§ Action item: Write the records below out in full, character for character, with no pictures.

§ Excerpted records:

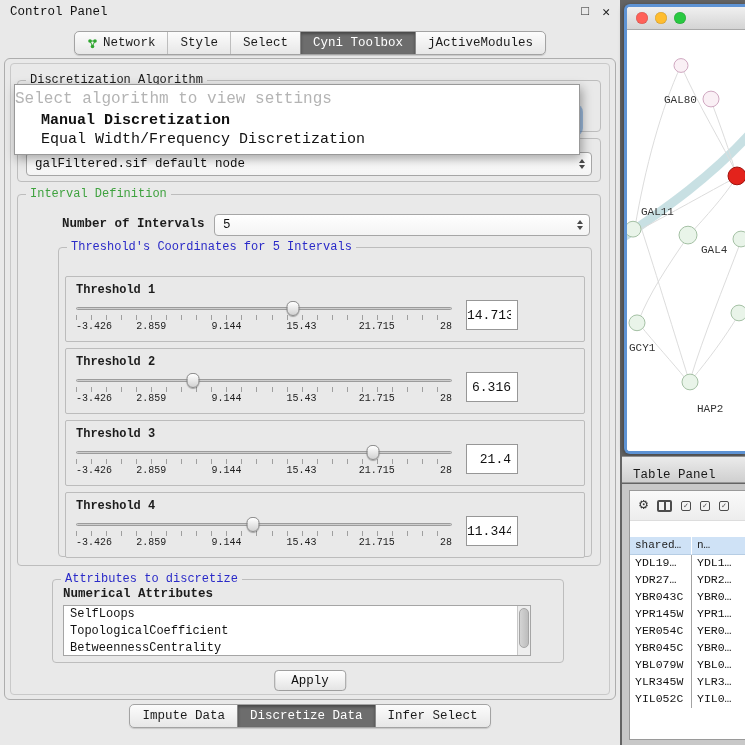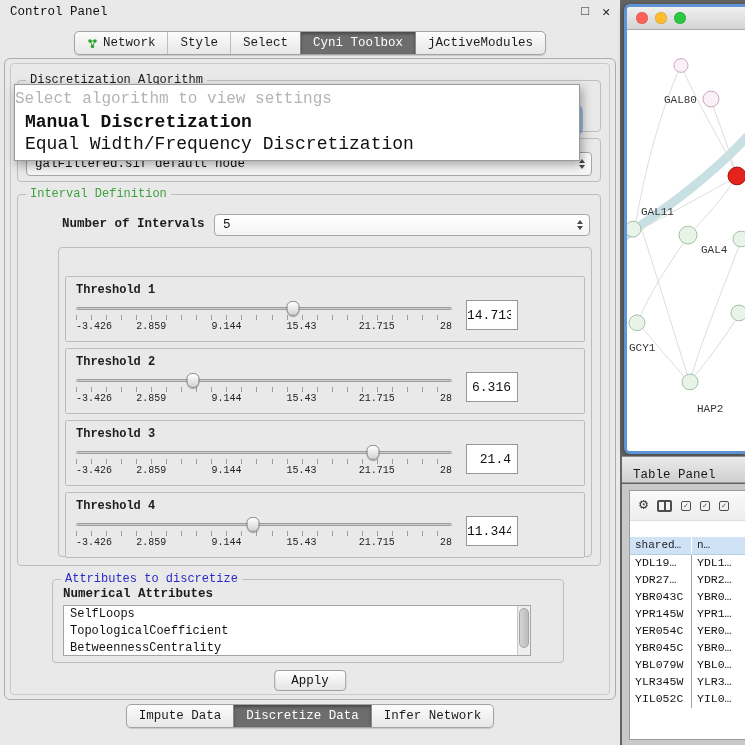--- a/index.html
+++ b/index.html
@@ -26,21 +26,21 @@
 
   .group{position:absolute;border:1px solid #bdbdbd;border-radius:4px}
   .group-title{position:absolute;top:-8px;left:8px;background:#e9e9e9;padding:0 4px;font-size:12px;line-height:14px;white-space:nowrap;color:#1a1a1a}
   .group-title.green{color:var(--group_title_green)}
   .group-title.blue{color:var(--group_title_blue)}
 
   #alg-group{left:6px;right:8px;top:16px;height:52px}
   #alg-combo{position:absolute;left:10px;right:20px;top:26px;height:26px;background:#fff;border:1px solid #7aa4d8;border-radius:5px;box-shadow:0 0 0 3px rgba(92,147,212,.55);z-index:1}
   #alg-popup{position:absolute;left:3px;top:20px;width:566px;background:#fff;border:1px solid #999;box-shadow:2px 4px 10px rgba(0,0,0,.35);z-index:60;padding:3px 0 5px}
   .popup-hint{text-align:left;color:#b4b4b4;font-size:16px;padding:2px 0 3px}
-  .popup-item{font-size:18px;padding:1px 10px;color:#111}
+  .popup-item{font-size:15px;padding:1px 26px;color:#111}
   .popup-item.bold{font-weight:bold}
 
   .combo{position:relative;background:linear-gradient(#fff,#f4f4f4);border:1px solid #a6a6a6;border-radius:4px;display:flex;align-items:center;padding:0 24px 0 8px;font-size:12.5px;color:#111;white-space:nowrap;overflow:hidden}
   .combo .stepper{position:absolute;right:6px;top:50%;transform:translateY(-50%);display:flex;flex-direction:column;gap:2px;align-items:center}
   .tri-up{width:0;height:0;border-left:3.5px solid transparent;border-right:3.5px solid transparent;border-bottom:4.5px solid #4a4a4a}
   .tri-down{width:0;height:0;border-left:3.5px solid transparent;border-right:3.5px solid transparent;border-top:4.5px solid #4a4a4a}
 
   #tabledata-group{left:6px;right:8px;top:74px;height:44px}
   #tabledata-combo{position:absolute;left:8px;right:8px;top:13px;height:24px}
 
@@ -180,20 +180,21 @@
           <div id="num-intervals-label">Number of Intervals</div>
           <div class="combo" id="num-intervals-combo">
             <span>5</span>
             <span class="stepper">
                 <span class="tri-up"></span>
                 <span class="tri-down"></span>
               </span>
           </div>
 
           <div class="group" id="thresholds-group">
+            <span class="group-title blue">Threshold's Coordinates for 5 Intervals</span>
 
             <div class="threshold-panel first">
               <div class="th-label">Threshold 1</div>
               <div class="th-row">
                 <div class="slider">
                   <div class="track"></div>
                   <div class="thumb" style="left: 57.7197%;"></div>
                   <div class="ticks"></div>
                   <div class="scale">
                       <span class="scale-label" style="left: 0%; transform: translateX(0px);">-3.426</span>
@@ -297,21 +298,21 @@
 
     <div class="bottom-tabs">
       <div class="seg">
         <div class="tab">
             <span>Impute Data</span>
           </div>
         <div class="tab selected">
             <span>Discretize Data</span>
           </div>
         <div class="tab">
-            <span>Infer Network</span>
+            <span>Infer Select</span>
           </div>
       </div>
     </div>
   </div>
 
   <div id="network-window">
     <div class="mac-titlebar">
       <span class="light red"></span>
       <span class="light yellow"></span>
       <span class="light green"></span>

§ Answer box:
--- a/index.html
+++ b/index.html
@@ -26,21 +26,21 @@
 
   .group{position:absolute;border:1px solid #bdbdbd;border-radius:4px}
   .group-title{position:absolute;top:-8px;left:8px;background:#e9e9e9;padding:0 4px;font-size:12px;line-height:14px;white-space:nowrap;color:#1a1a1a}
   .group-title.green{color:var(--group_title_green)}
   .group-title.blue{color:var(--group_title_blue)}
 
   #alg-group{left:6px;right:8px;top:16px;height:52px}
   #alg-combo{position:absolute;left:10px;right:20px;top:26px;height:26px;background:#fff;border:1px solid #7aa4d8;border-radius:5px;box-shadow:0 0 0 3px rgba(92,147,212,.55);z-index:1}
   #alg-popup{position:absolute;left:3px;top:20px;width:566px;background:#fff;border:1px solid #999;box-shadow:2px 4px 10px rgba(0,0,0,.35);z-index:60;padding:3px 0 5px}
   .popup-hint{text-align:left;color:#b4b4b4;font-size:16px;padding:2px 0 3px}
-  .popup-item{font-size:18px;padding:1px 10px;color:#111}
+  .popup-item{font-size:15px;padding:1px 26px;color:#111}
   .popup-item.bold{font-weight:bold}
 
   .combo{position:relative;background:linear-gradient(#fff,#f4f4f4);border:1px solid #a6a6a6;border-radius:4px;display:flex;align-items:center;padding:0 24px 0 8px;font-size:12.5px;color:#111;white-space:nowrap;overflow:hidden}
   .combo .stepper{position:absolute;right:6px;top:50%;transform:translateY(-50%);display:flex;flex-direction:column;gap:2px;align-items:center}
   .tri-up{width:0;height:0;border-left:3.5px solid transparent;border-right:3.5px solid transparent;border-bottom:4.5px solid #4a4a4a}
   .tri-down{width:0;height:0;border-left:3.5px solid transparent;border-right:3.5px solid transparent;border-top:4.5px solid #4a4a4a}
 
   #tabledata-group{left:6px;right:8px;top:74px;height:44px}
   #tabledata-combo{position:absolute;left:8px;right:8px;top:13px;height:24px}
 
@@ -180,20 +180,21 @@
           <div id="num-intervals-label">Number of Intervals</div>
           <div class="combo" id="num-intervals-combo">
             <span>5</span>
             <span class="stepper">
                 <span class="tri-up"></span>
                 <span class="tri-down"></span>
               </span>
           </div>
 
           <div class="group" id="thresholds-group">
+            <span class="group-title blue">Threshold's Coordinates for 5 Intervals</span>
 
             <div class="threshold-panel first">
               <div class="th-label">Threshold 1</div>
               <div class="th-row">
                 <div class="slider">
                   <div class="track"></div>
                   <div class="thumb" style="left: 57.7197%;"></div>
                   <div class="ticks"></div>
                   <div class="scale">
                       <span class="scale-label" style="left: 0%; transform: translateX(0px);">-3.426</span>
@@ -297,21 +298,21 @@
 
     <div class="bottom-tabs">
       <div class="seg">
         <div class="tab">
             <span>Impute Data</span>
           </div>
         <div class="tab selected">
             <span>Discretize Data</span>
           </div>
         <div class="tab">
-            <span>Infer Network</span>
+            <span>Infer Select</span>
           </div>
       </div>
     </div>
   </div>
 
   <div id="network-window">
     <div class="mac-titlebar">
       <span class="light red"></span>
       <span class="light yellow"></span>
       <span class="light green"></span>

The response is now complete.